▶ _Your objective_: If an entry holds a picture, leave the picture out and output everything else exactly.

▶ _Data supplied_:
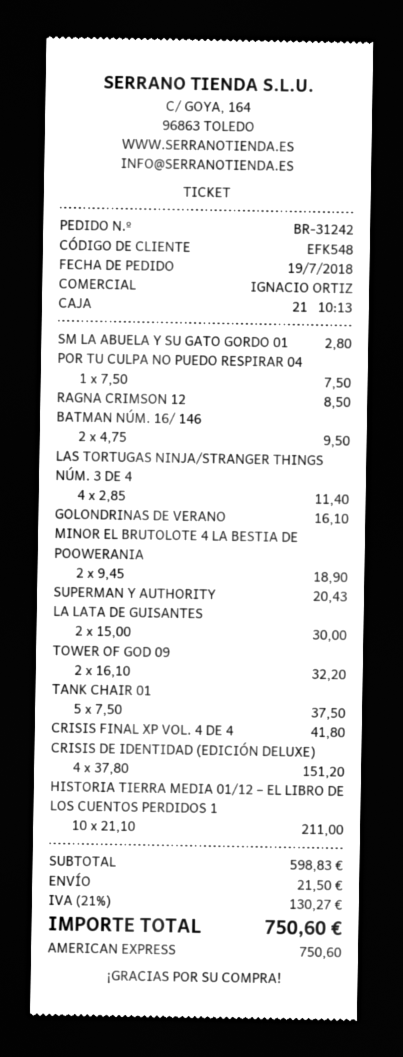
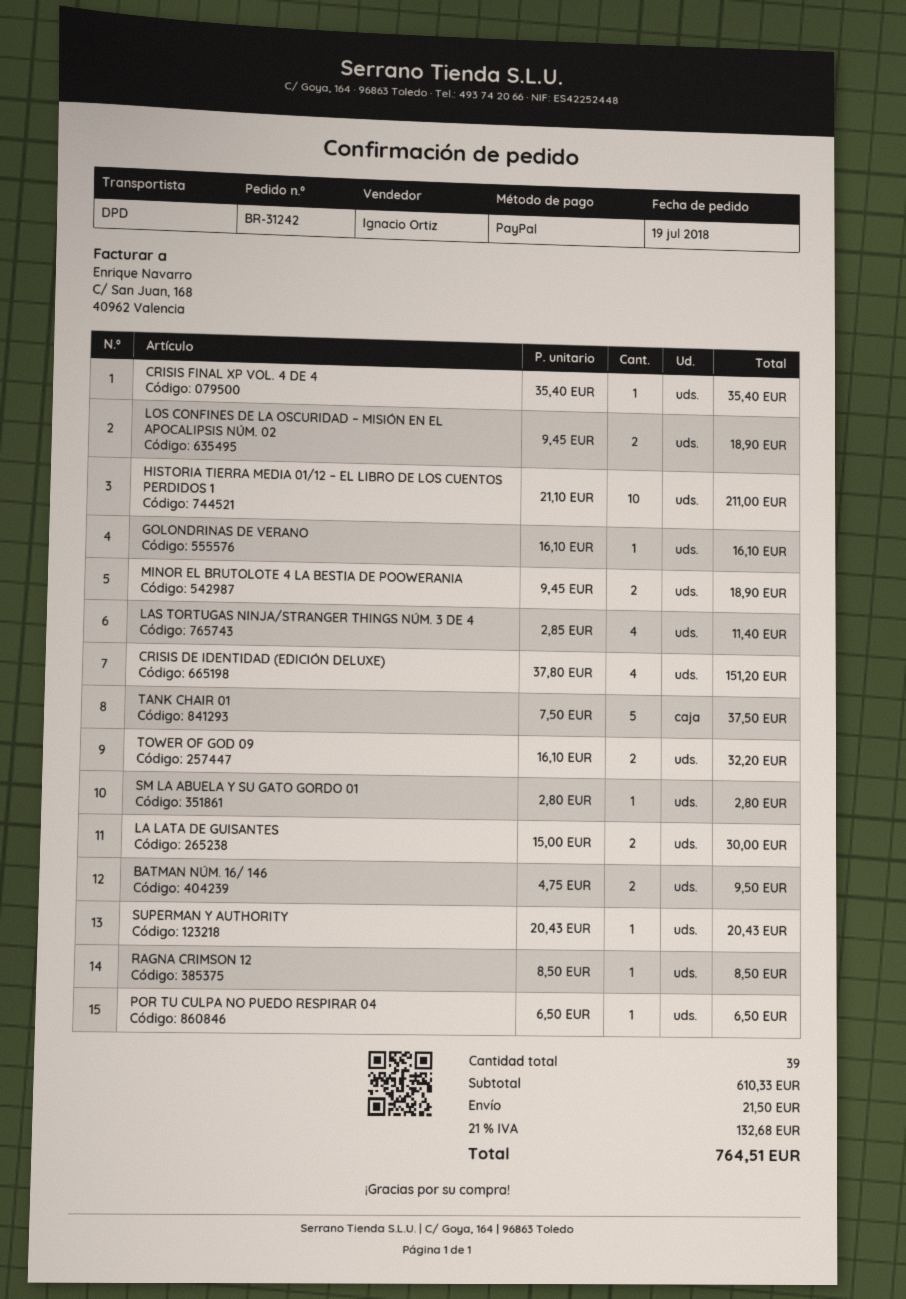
payment method: American Express -> PayPal
POR TU CULPA NO PUEDO RESPIRAR 04: 1 x 7.50 = 7.50 -> 1 x 6.50 = 6.50
CRISIS FINAL XP VOL. 4 DE 4: 1 x 41.80 = 41.80 -> 1 x 35.40 = 35.40
LOS CONFINES DE LA OSCURIDAD – MISIÓN EN EL APOCALIPSIS NÚM. 02: none -> 2 x 9.45 = 18.90
subtotal: 598.83 -> 610.33
tax: 21% = 130.27 -> 21% = 132.68
total: 750.60 -> 764.51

▶ _The completed task_:
payment method: American Express -> PayPal
POR TU CULPA NO PUEDO RESPIRAR 04: 1 x 7.50 = 7.50 -> 1 x 6.50 = 6.50
CRISIS FINAL XP VOL. 4 DE 4: 1 x 41.80 = 41.80 -> 1 x 35.40 = 35.40
LOS CONFINES DE LA OSCURIDAD – MISIÓN EN EL APOCALIPSIS NÚM. 02: none -> 2 x 9.45 = 18.90
subtotal: 598.83 -> 610.33
tax: 21% = 130.27 -> 21% = 132.68
total: 750.60 -> 764.51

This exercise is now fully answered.